Pierre Phaneuf n’avait que des éloges à faire de Marc lorsqu’il en parla au missionnaire.

— Nous sommes contents de l’avoir, dit-il, et je n’ai pas hâte de voir l’année finie !

— Tant mieux, tant mieux ! fit l’abbé. Pauvre gosse ! Pas parfait, mais courageux et si honnête !

— Pour ça oui ! Et pas plaignard ! Pourtant, nous sentons bien, et ça se voit, il n’a pas été élevé durement comme nous ! dit Pierre.

— C’est vrai, dit le missionnaire, mais il a cependant été à dure école… il a été mousse, il a été deux fois blessé, il a été prisonnier, il a perdu dans l’explosion du Fort Bull ses seuls souvenirs et un document précieux… avec cela deux fois, depuis deux ans, il a été aux portes de la mort… si l’on ajoute maintenant qu’il est loin de son pays et sans aucun parent pour le protéger… je crois que tout cela constitue une histoire presque trop remarquable pour un adolescent !

— Pauvre gars ! dit le colon, il en a eu des aventures ! C’est égal, sa gaieté commence à revenir et je l’entends souvent chanter et siffler pendant son travail !

En effet, Marc était redevenu lui-même. Il était plein d’audace, plein de tours. Les enfants, qui maintenant l’aimaient bien, jouaient volontiers avec ce grand camarade qui savait si bien les amuser. Durant les longues soirées d’hiver, il leur racontait des histoires merveilleuses au sujet de sa vie en mer, et les bambins l’écoutaient avec délices…

L’unique pièce qui formait la maison rendait inévitable la vie en commun… Marc en avait souffert, au début, puis, il en avait pris son parti avec cette facilité de s’accommoder aux circonstances qui le caractérisait.

À la fin de la première année, le missionnaire revint de nouveau, et fut heureux de voir Marc tout à fait consentant à rester encore un an sur la ferme.
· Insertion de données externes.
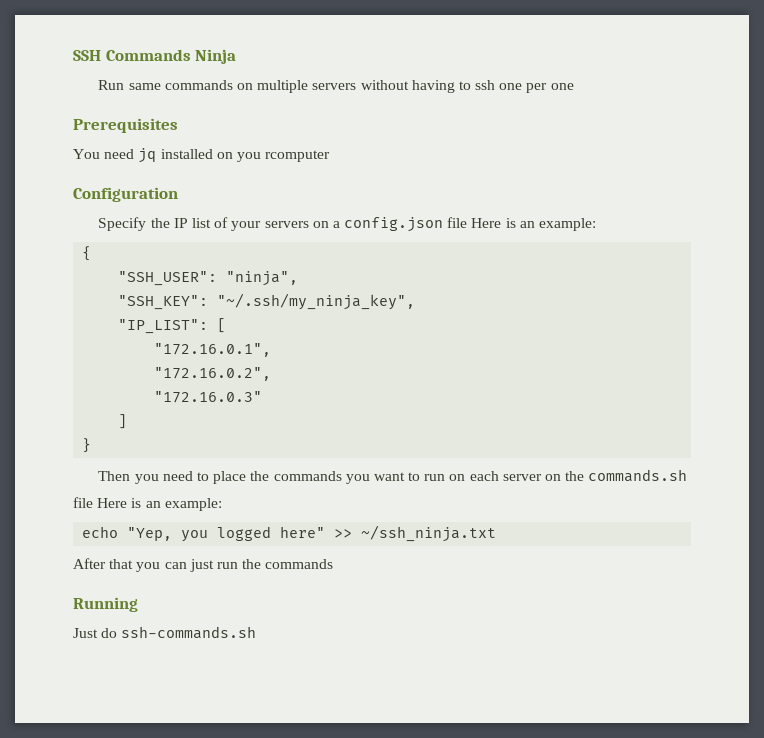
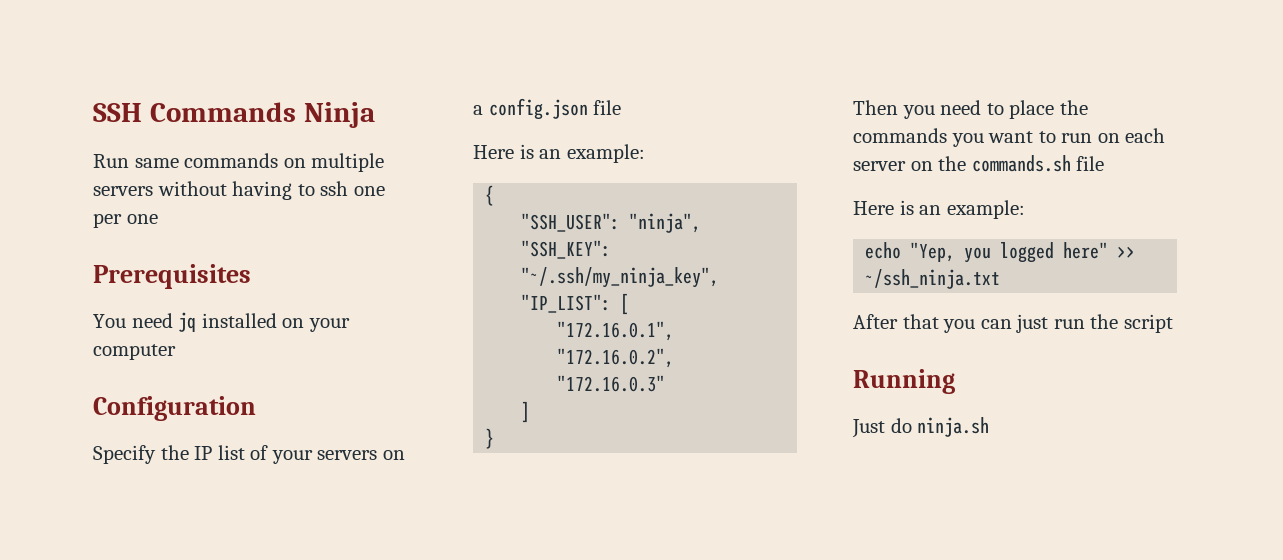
- You need jq installed on you rcomputer
+ You need jq installed on your computer
- Specify the IP list of your servers on a config.json file Here is an example:
+ Specify the IP list of your servers on a config.json file
+ Here is an example:
- Then you need to place the commands you want to run on each server on the commands.sh file Here is an example:
+ Then you need to place the commands you want to run on each server on the commands.sh file
+ Here is an example:
- After that you can just run the commands
+ After that you can just run the script
- Just do ssh-commands.sh
+ Just do ninja.sh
Pierre et sa femme en furent aussi très satisfaits ; ils avaient fait une meilleure année, les grains avaient mûri, tout s’était bien vendu. On avait même pu acheter pour Marc des vêtements neufs, ses habits de garçonnet, devenus trop petits, avaient été refaits pour Pierrot et pour le petit Paul.
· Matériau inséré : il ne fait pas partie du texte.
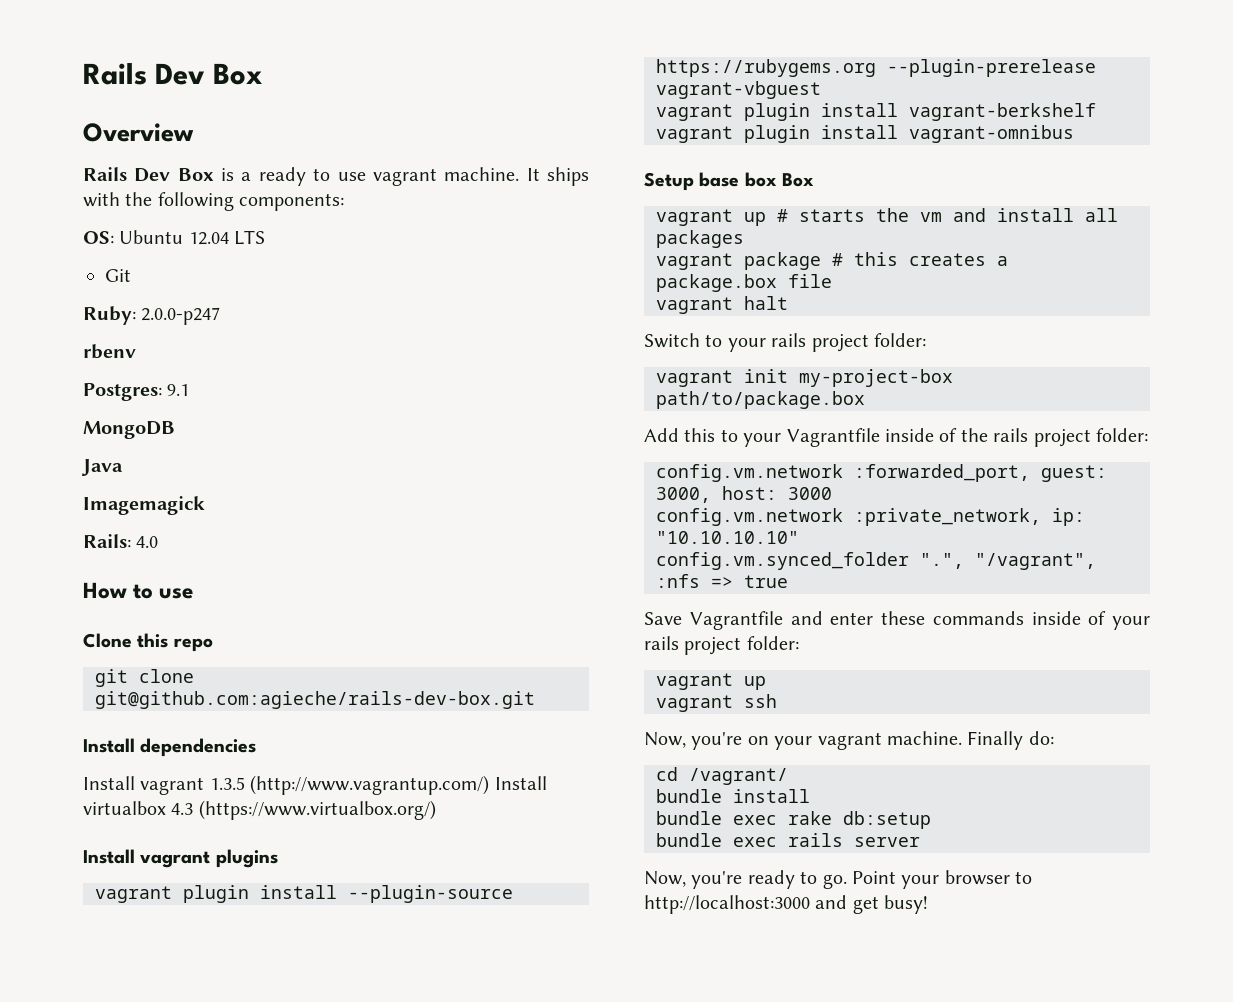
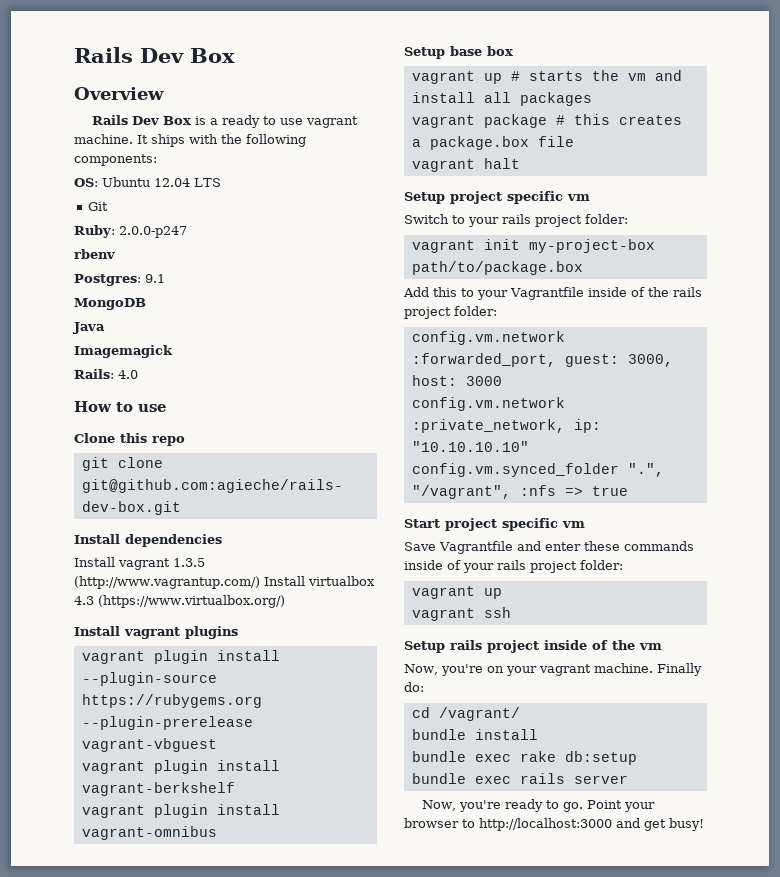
- Setup base box Box
+ Setup base box
+ Setup project specific vm
+ Start project specific vm
+ Setup rails project inside of the vm

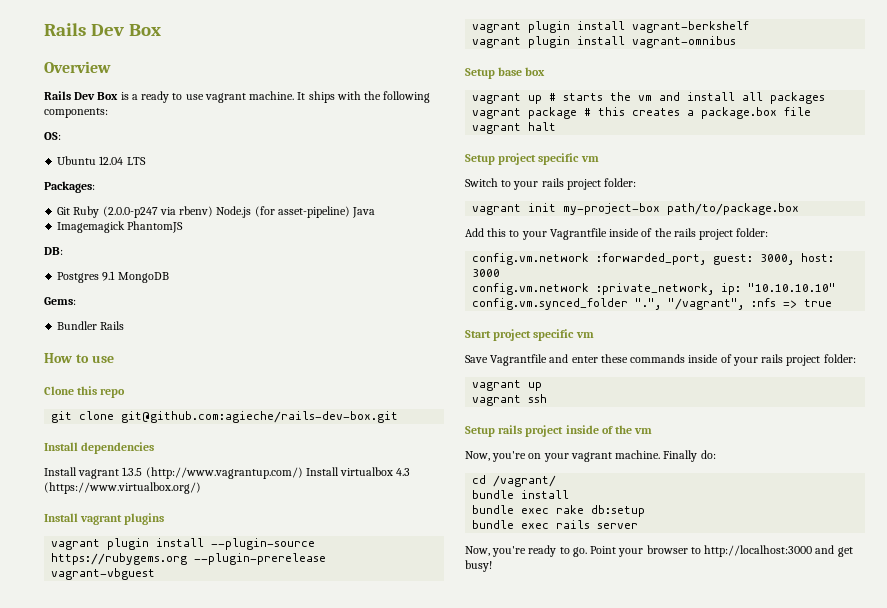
- OS: Ubuntu 12.04 LTS
+ OS:
+ Ubuntu 12.04 LTS
+ Packages:
- Git
- Ruby: 2.0.0-p247
- rbenv
- Postgres: 9.1
- MongoDB
- Java
- Imagemagick
- Rails: 4.0
+ Git Ruby (2.0.0-p247 via rbenv) Node.js (for asset-pipeline) Java
+ Imagemagick PhantomJS
+ DB:
+ Postgres 9.1 MongoDB
+ Gems:
+ Bundler Rails

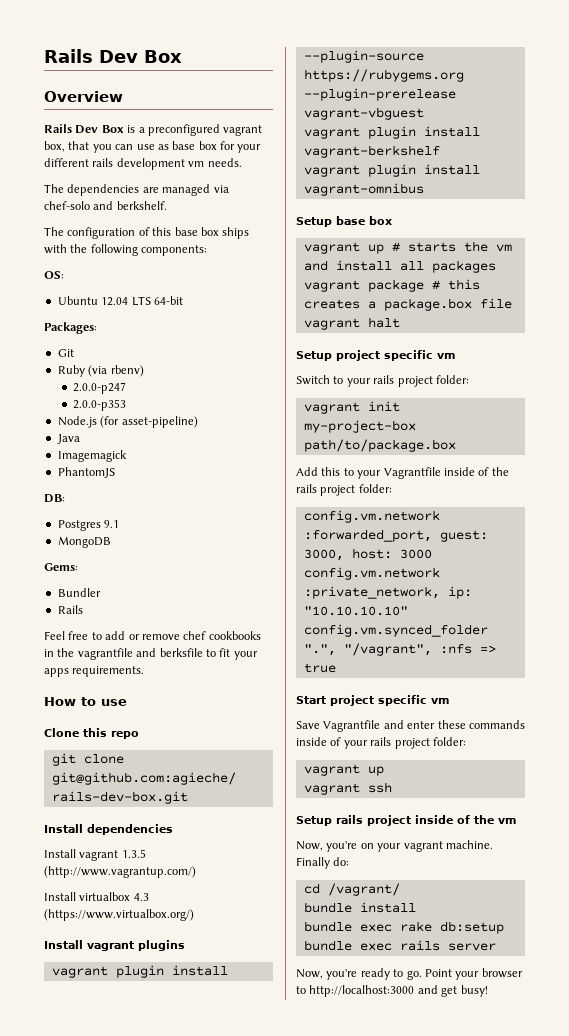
- Rails Dev Box is a ready to use vagrant machine. It ships with the following components:
+ Rails Dev Box is a preconfigured vagrant box, that you can use as base box for your different rails development vm needs.
+ The dependencies are managed via chef-solo and berkshelf.
+ The configuration of this base box ships with the following components:
- Ubuntu 12.04 LTS
+ Ubuntu 12.04 LTS 64-bit
- Git Ruby (2.0.0-p247 via rbenv) Node.js (for asset-pipeline) Java
+ Git
+ Ruby (via rbenv)
+ 2.0.0-p247
+ 2.0.0-p353
+ Node.js (for asset-pipeline)
+ Java
- Imagemagick PhantomJS
+ Imagemagick
+ PhantomJS
- Postgres 9.1 MongoDB
+ Postgres 9.1
+ MongoDB
- Bundler Rails
+ Bundler
+ Rails
+ Feel free to add or remove chef cookbooks in the vagrantfile and berksfile to fit your apps requirements.
- Install vagrant 1.3.5 (http://www.vagrantup.com/) Install virtualbox 4.3 (https://www.virtualbox.org/)
+ Install vagrant 1.3.5 (http://www.vagrantup.com/)
+ Install virtualbox 4.3 (https://www.virtualbox.org/)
Au printemps suivant, Marc commença à désirer voir un peu de pays… C’était presque un homme maintenant… il allait avoir seize ans ! Toujours il avait eu le désir d’être soldat, et à présent, dans ce printemps agité de 1758, la nostalgie d’un autre genre de vie le possédait tout entier.

Il s’en ouvrit à Pierre et lui dit qu’il partirait aux derniers jours de juin, à l’expiration de sa seconde année d’engagement…

Le brave colon en eut un chagrin réel, mais il comprit que Marc n’était plus un enfant et s’il désirait la vie militaire, il n’y avait pas à discuter !

D’ailleurs, un ordre de la milice allait peut-être bientôt mobiliser tous les hommes… depuis seize ans, disait-on… alors… il fallait bien se résigner !

Mais lorsque vint l’heure de la séparation, quelques semaines plus tard, Pierre et sa femme eurent peine à cacher leur chagrin du départ de ce jeune frère d’adoption.

Marc leur serra affectueusement la main, embrassa les enfants et sans autres bagages qu’un petit sac de provisions préparé par la fermière, il partit vers les hauteurs de Carillon où le fort était gardé par les soldats du général Montcalm.